▸ **Work instruction**
Because the pictures are not wanted, give back only the exact text of every entry below.
┌──
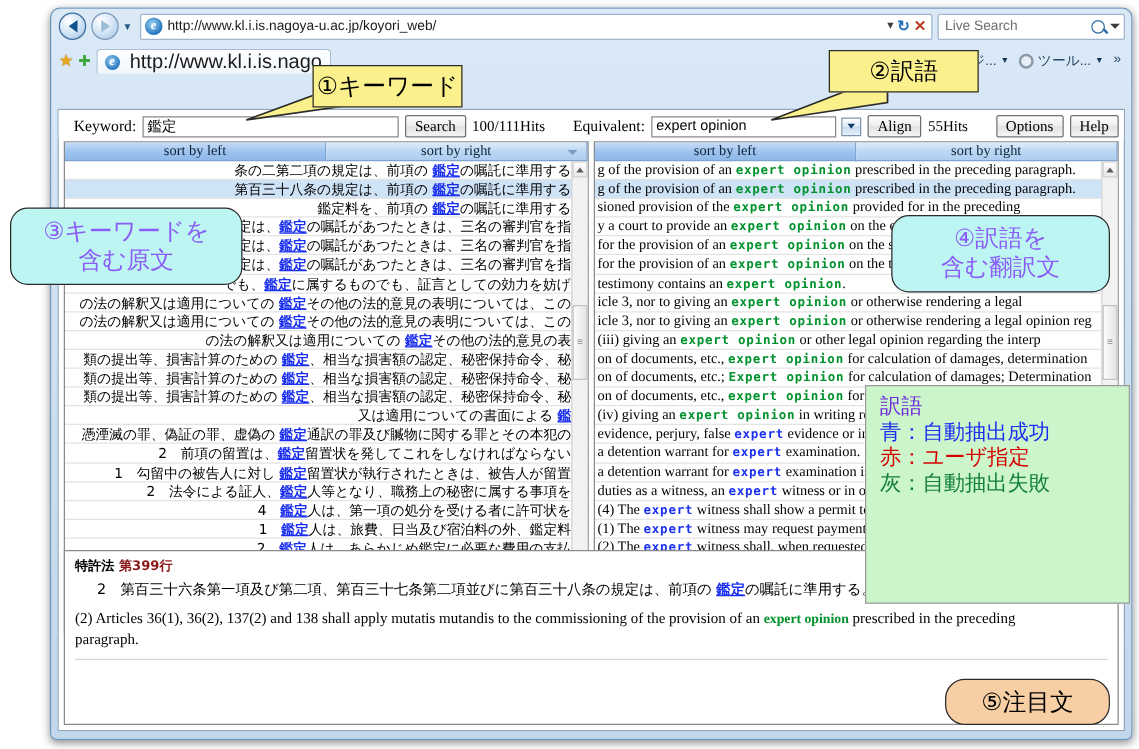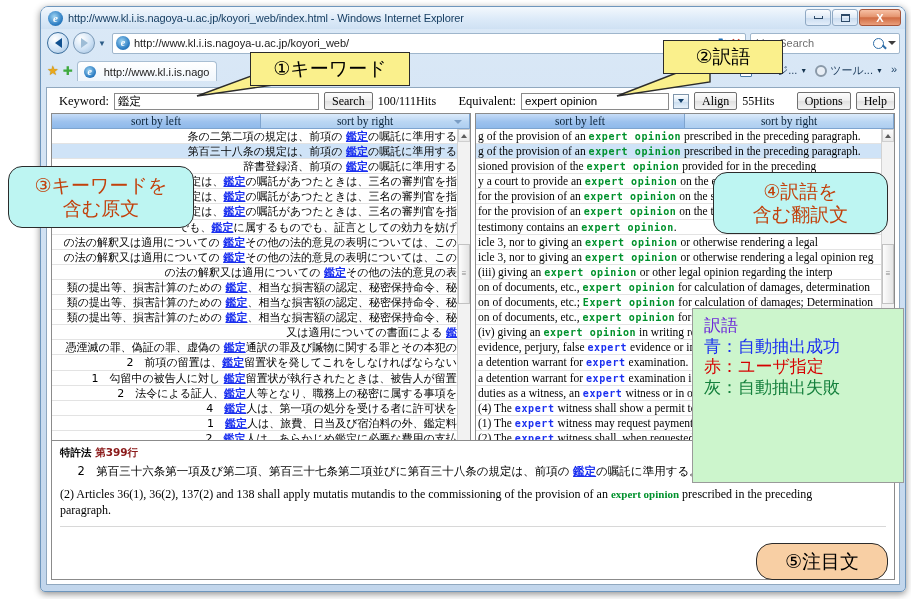"http://www.kl.i.is.nagoya-u.ac.jp/koyori_web/ind" div.titlebar { html: <div> <span> <span></span> </span> <span>http://www.kl.i.is.nagoya-u.ac.jp/koyori_web/index.html - Windows Internet Explorer</span> <div> <div> <i></i> </div> <div> <i></i> </div> <div>X</div> </div> </div> -> none }
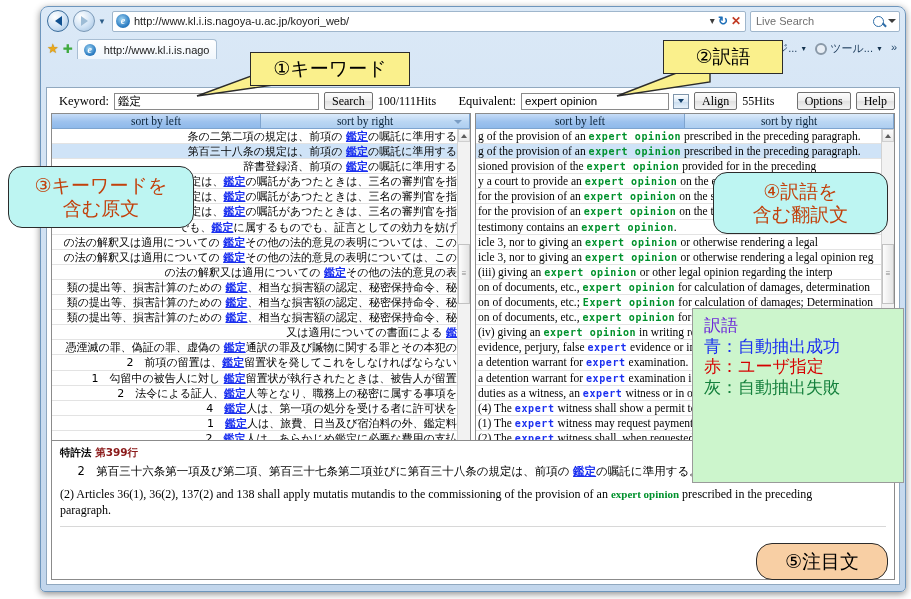"http://www.kl.i.is.nago" .tab .tabtext { font-size: 11px -> 16px }
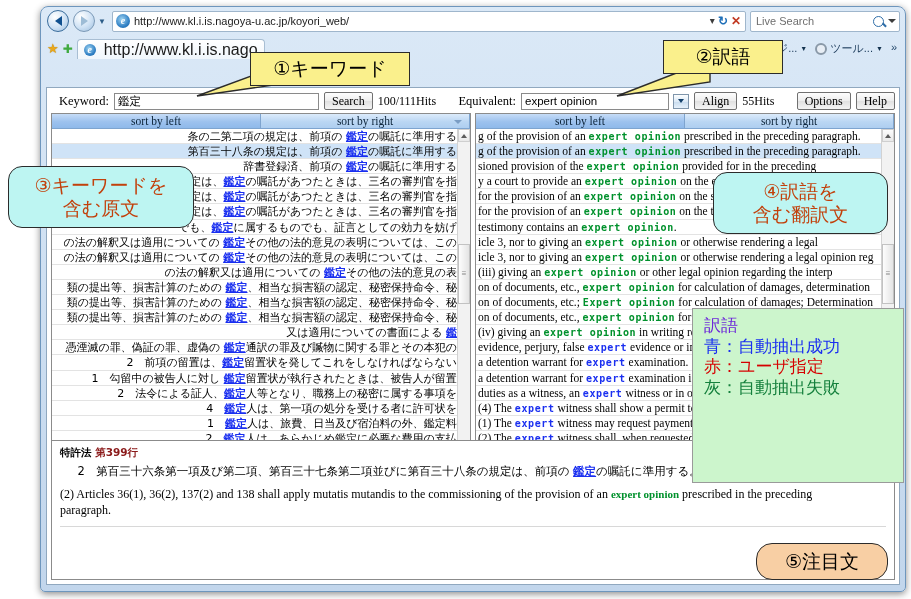"①キーワード" div.callout { width: 160px -> 120px }
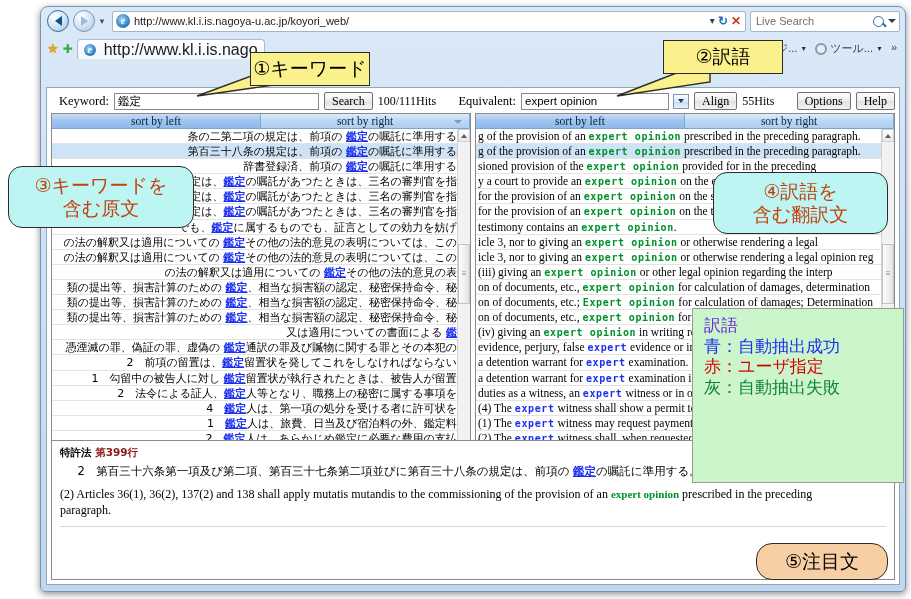"辞書登録済、前項の" span { text: 辞書登録済 -> 鑑定料を }
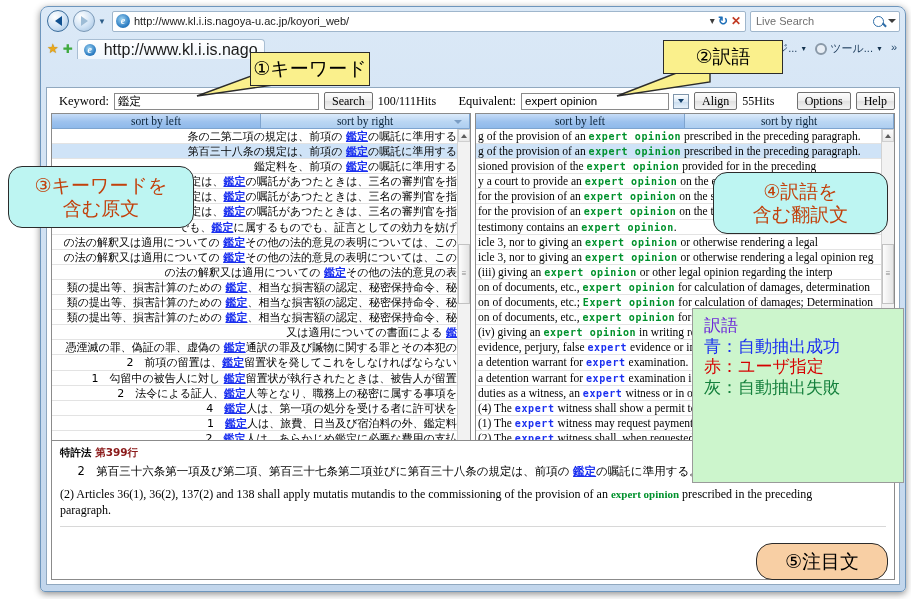"③キーワードを" .co-cyan { color: #c2410c -> #8b5cf6 }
└──
▸ **Written solution**
"http://www.kl.i.is.nagoya-u.ac.jp/koyori_web/ind" div.titlebar { html: <div> <span> <span></span> </span> <span>http://www.kl.i.is.nagoya-u.ac.jp/koyori_web/index.html - Windows Internet Explorer</span> <div> <div> <i></i> </div> <div> <i></i> </div> <div>X</div> </div> </div> -> none }
"http://www.kl.i.is.nago" .tab .tabtext { font-size: 11px -> 16px }
"①キーワード" div.callout { width: 160px -> 120px }
"辞書登録済、前項の" span { text: 辞書登録済 -> 鑑定料を }
"③キーワードを" .co-cyan { color: #c2410c -> #8b5cf6 }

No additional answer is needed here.